• **Required work**: Go through the entries below line by line and tally those holding "Resultado"; write only the tally.

• **Content revision data**:
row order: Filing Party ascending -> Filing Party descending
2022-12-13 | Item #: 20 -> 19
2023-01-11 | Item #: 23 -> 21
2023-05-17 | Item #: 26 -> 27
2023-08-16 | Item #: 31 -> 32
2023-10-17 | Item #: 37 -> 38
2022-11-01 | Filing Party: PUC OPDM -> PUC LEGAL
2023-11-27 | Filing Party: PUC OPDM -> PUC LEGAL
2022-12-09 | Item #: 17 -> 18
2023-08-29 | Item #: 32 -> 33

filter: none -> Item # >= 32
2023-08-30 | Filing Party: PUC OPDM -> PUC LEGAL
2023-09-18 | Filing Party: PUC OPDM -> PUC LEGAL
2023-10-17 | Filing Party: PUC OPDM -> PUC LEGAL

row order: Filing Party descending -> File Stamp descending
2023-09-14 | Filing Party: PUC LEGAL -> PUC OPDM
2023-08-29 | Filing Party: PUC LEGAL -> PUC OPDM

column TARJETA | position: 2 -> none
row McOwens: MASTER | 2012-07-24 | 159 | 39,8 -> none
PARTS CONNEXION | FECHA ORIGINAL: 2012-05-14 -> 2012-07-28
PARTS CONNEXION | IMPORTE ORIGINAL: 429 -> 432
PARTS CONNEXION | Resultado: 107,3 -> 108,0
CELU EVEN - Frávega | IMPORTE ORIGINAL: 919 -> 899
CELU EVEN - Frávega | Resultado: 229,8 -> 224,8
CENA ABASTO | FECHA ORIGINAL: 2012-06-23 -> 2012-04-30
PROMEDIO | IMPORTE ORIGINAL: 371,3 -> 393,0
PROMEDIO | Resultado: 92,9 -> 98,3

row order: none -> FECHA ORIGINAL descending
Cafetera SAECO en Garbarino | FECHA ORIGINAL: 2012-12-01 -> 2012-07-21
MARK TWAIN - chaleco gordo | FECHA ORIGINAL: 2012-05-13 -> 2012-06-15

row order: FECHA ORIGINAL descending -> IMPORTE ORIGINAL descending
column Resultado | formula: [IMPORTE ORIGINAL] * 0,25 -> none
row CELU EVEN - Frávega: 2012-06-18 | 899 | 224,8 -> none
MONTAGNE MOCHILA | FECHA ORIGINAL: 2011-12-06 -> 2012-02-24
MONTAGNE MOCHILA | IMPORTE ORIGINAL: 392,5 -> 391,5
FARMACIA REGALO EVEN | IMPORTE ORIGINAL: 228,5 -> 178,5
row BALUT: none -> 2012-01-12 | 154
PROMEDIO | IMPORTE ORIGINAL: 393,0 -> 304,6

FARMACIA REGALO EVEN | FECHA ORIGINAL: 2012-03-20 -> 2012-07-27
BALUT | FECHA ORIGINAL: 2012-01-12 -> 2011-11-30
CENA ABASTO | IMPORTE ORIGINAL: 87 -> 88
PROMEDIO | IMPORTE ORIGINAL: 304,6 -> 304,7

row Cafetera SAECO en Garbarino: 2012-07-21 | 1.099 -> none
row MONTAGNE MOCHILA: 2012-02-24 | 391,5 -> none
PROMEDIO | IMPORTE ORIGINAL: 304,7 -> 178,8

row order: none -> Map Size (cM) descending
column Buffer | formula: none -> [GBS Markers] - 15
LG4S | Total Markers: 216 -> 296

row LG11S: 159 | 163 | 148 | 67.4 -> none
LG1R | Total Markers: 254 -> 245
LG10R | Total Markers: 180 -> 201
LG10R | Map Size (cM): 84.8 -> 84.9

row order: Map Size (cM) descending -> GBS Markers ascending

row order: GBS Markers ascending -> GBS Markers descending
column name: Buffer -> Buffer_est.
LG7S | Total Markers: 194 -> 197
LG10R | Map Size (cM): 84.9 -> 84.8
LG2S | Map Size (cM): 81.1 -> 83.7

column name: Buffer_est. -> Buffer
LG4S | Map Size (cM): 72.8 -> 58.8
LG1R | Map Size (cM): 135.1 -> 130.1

• **Output for this task**: 4